Working from the data below, write out exactly the lines from its first through the line that contains "(302, 216) none", both ends included and pictures omitted.

Version difference data:
[Start of Attachment]
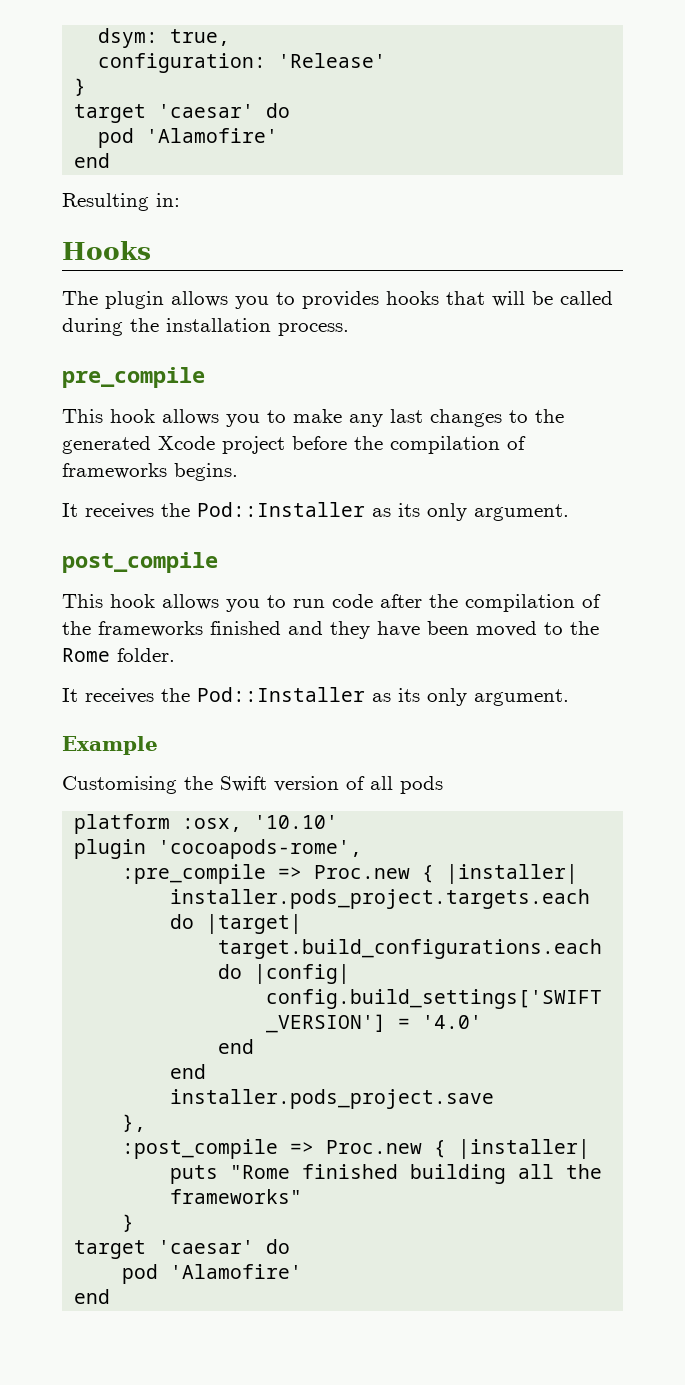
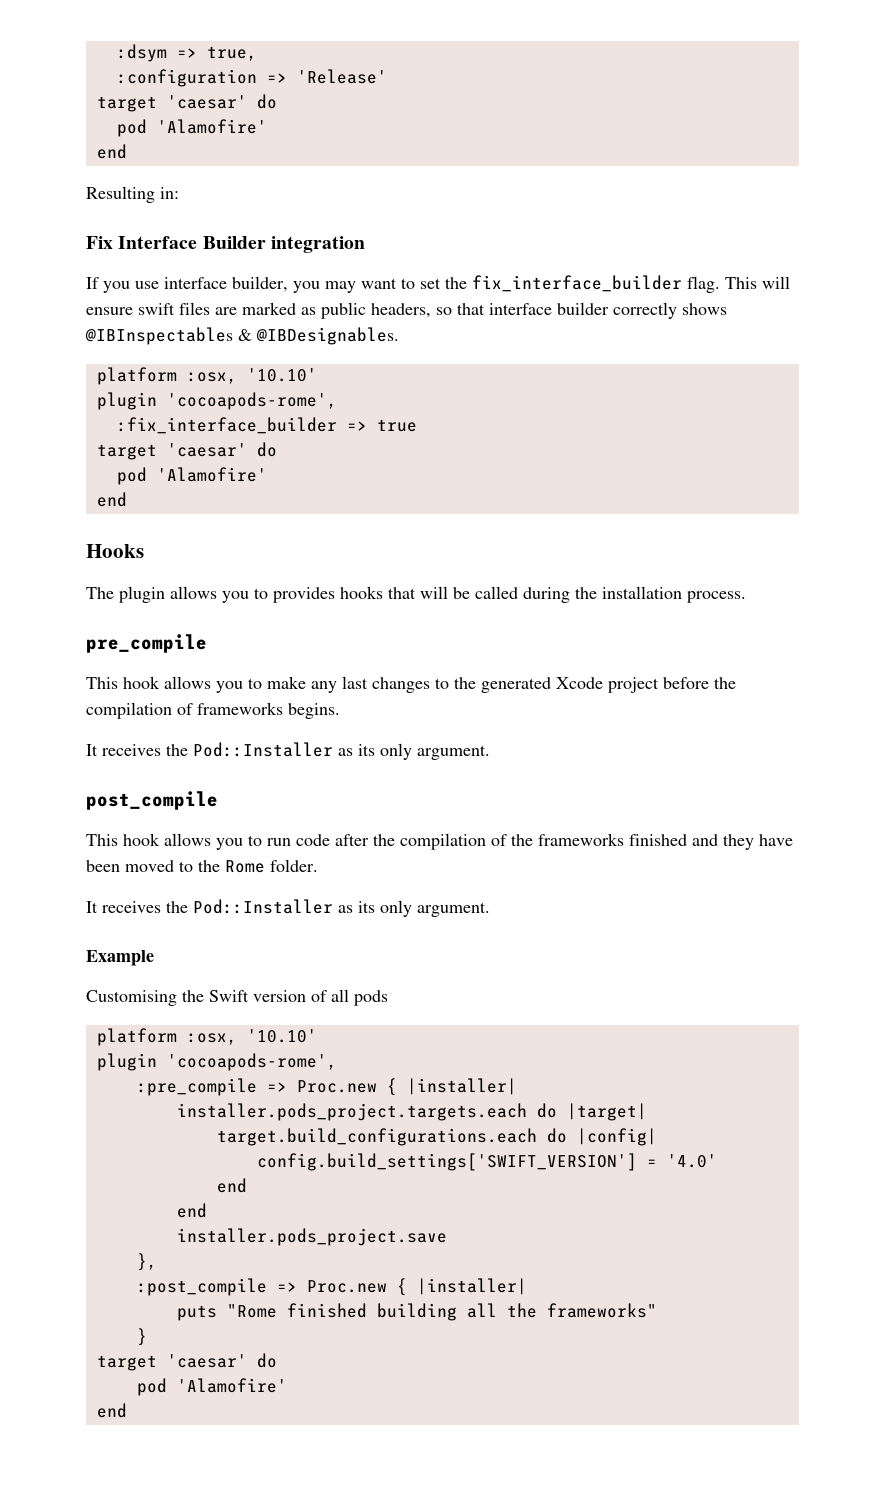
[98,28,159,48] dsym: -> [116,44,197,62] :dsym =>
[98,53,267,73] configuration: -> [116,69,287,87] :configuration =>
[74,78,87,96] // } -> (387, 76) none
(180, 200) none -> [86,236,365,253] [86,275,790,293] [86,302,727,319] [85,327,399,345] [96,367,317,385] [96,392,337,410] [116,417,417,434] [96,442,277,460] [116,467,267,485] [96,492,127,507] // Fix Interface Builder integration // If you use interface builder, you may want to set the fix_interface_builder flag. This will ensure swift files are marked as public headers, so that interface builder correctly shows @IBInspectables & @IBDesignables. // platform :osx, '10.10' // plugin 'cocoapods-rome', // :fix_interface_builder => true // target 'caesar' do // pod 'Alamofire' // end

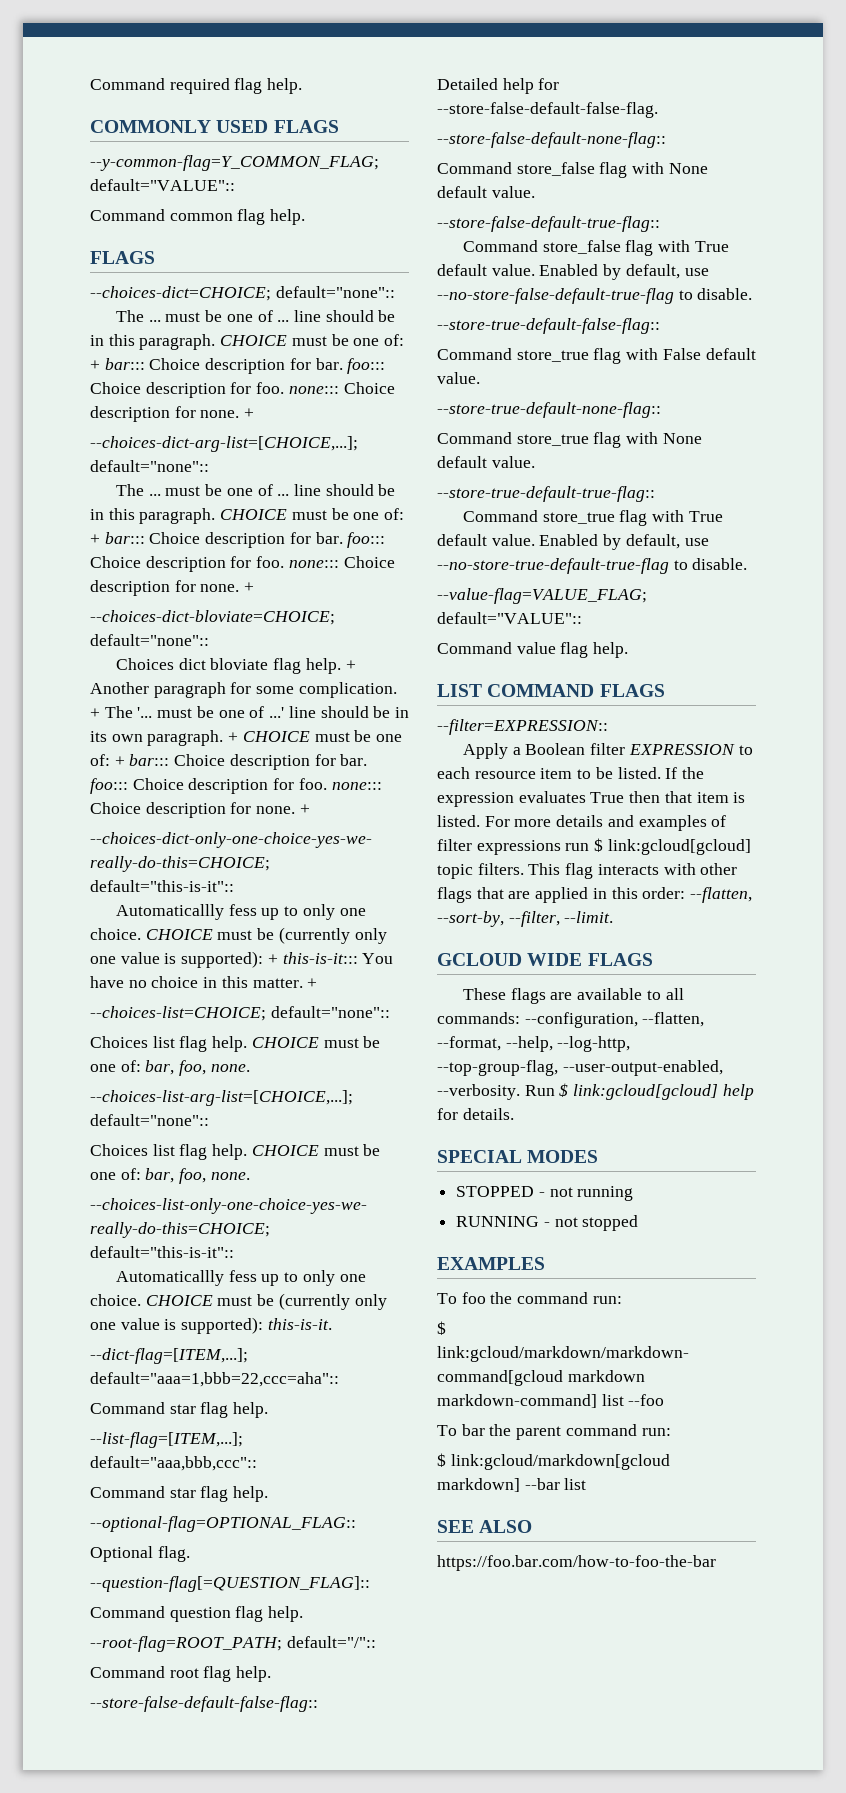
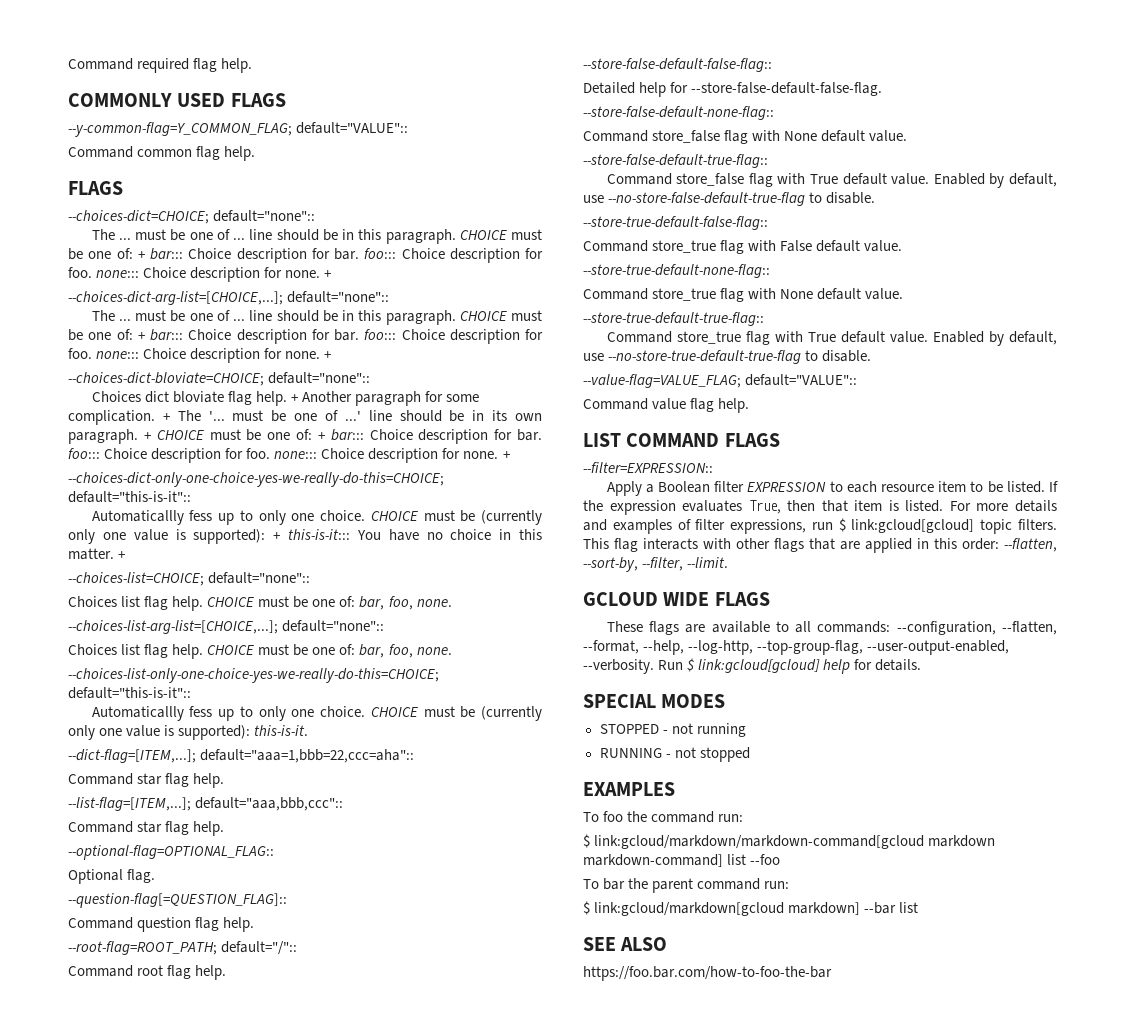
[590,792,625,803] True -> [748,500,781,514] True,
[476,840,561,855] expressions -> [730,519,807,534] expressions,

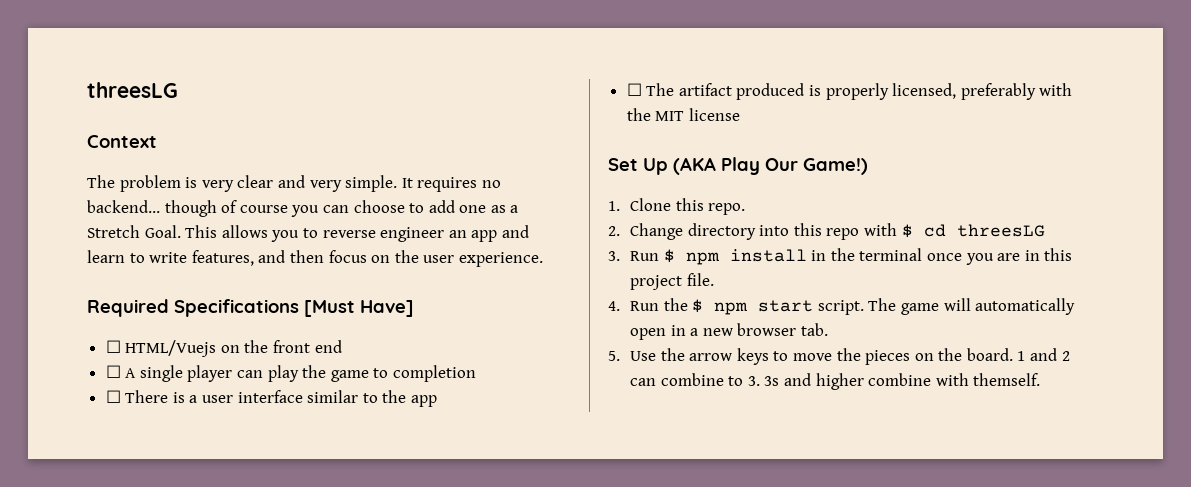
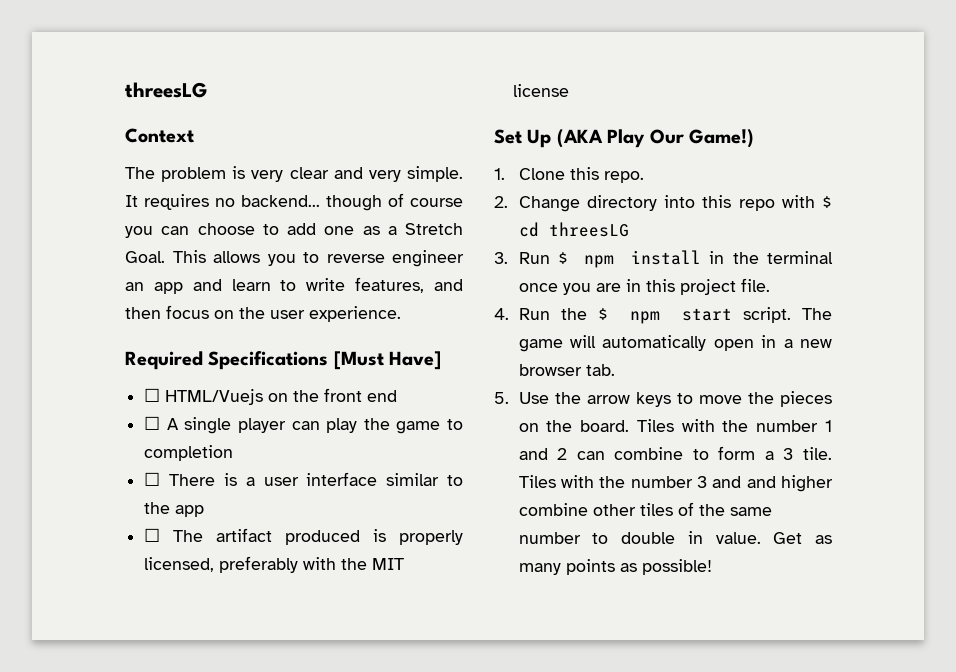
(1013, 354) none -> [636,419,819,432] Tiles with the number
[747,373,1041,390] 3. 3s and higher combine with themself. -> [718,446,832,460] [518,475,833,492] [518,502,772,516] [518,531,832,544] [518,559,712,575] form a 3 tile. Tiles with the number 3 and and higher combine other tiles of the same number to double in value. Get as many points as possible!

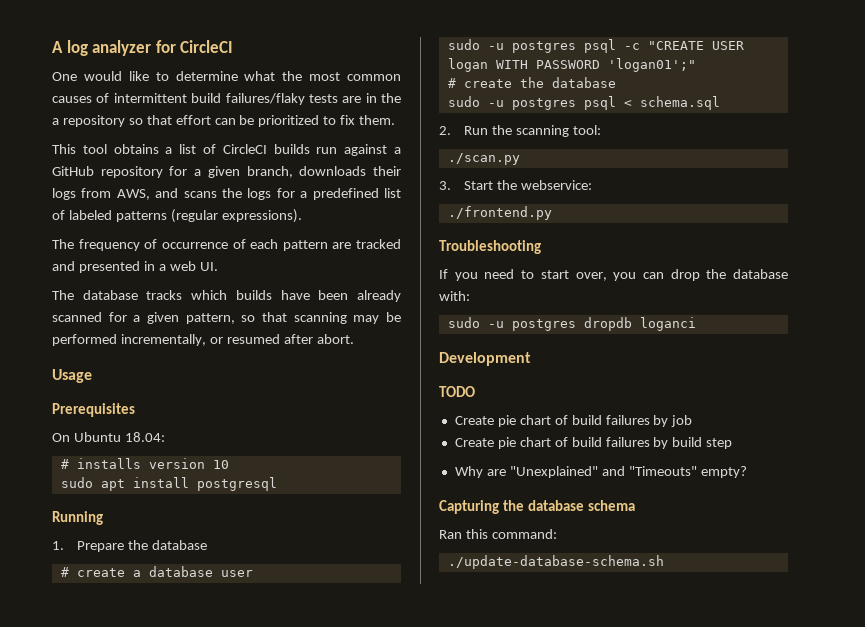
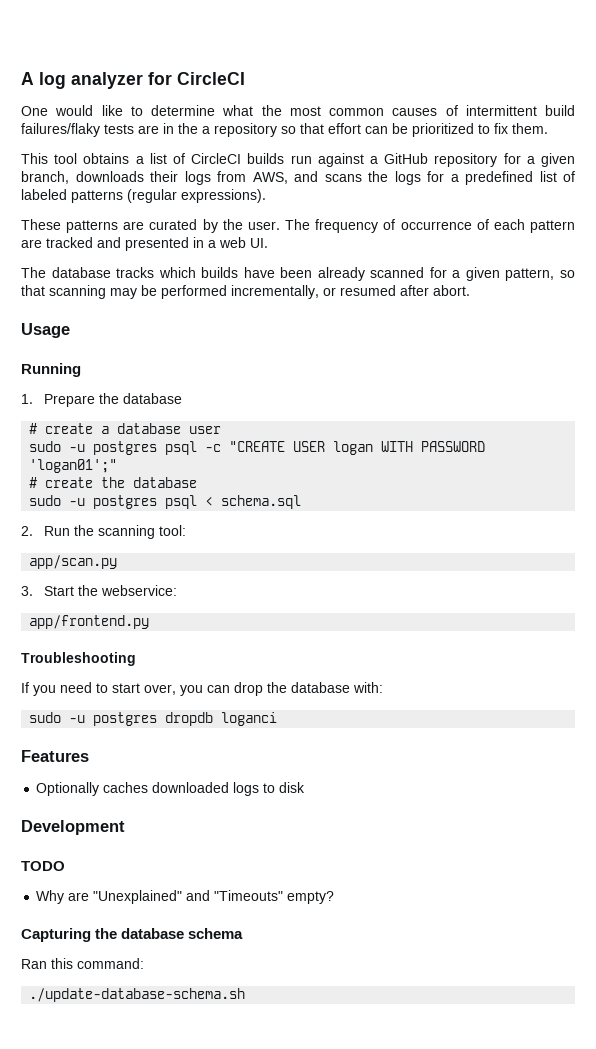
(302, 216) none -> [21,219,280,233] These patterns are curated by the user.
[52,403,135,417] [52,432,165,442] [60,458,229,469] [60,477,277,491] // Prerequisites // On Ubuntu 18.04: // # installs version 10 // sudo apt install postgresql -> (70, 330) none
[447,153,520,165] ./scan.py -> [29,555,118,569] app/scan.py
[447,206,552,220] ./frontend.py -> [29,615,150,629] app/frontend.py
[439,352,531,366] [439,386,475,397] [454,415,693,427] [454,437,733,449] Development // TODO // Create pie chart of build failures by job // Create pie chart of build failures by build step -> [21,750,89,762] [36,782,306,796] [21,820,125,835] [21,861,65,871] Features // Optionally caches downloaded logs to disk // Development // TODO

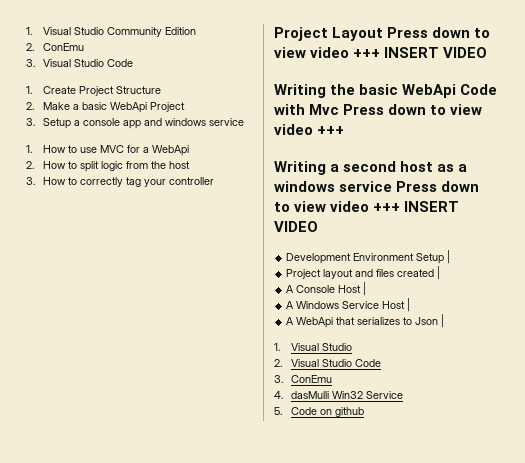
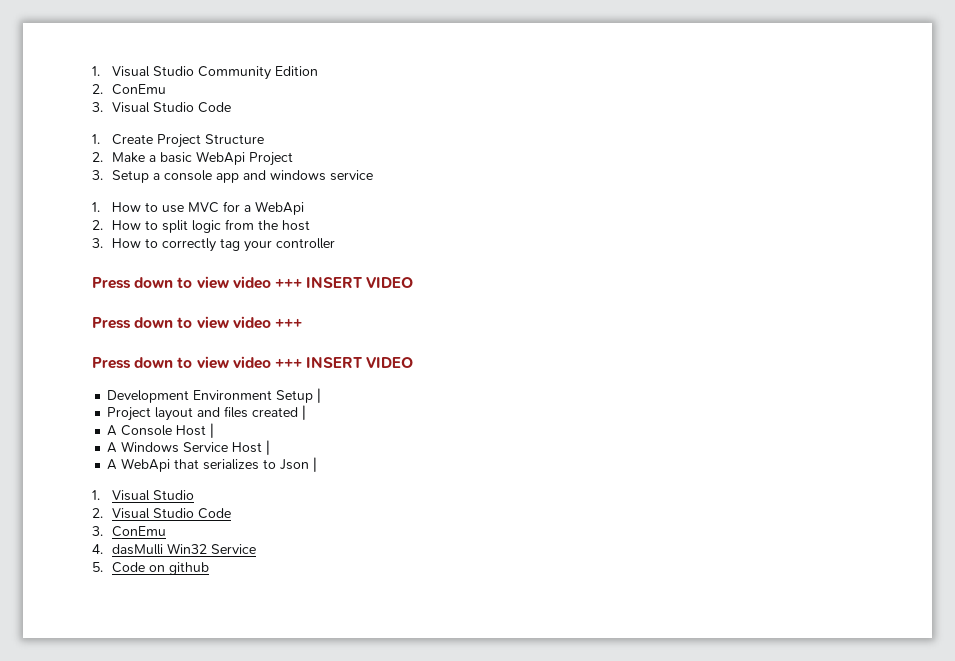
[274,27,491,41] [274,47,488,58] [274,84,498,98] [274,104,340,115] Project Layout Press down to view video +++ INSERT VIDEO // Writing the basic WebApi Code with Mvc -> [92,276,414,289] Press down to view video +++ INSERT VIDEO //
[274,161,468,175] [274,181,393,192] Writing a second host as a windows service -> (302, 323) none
[End of Attachment]
Result of the task:
[98,28,159,48] dsym: -> [116,44,197,62] :dsym =>
[98,53,267,73] configuration: -> [116,69,287,87] :configuration =>
[74,78,87,96] // } -> (387, 76) none
(180, 200) none -> [86,236,365,253] [86,275,790,293] [86,302,727,319] [85,327,399,345] [96,367,317,385] [96,392,337,410] [116,417,417,434] [96,442,277,460] [116,467,267,485] [96,492,127,507] // Fix Interface Builder integration // If you use interface builder, you may want to set the fix_interface_builder flag. This will ensure swift files are marked as public headers, so that interface builder correctly shows @IBInspectables & @IBDesignables. // platform :osx, '10.10' // plugin 'cocoapods-rome', // :fix_interface_builder => true // target 'caesar' do // pod 'Alamofire' // end

[590,792,625,803] True -> [748,500,781,514] True,
[476,840,561,855] expressions -> [730,519,807,534] expressions,

(1013, 354) none -> [636,419,819,432] Tiles with the number
[747,373,1041,390] 3. 3s and higher combine with themself. -> [718,446,832,460] [518,475,833,492] [518,502,772,516] [518,531,832,544] [518,559,712,575] form a 3 tile. Tiles with the number 3 and and higher combine other tiles of the same number to double in value. Get as many points as possible!

(302, 216) none -> [21,219,280,233] These patterns are curated by the user.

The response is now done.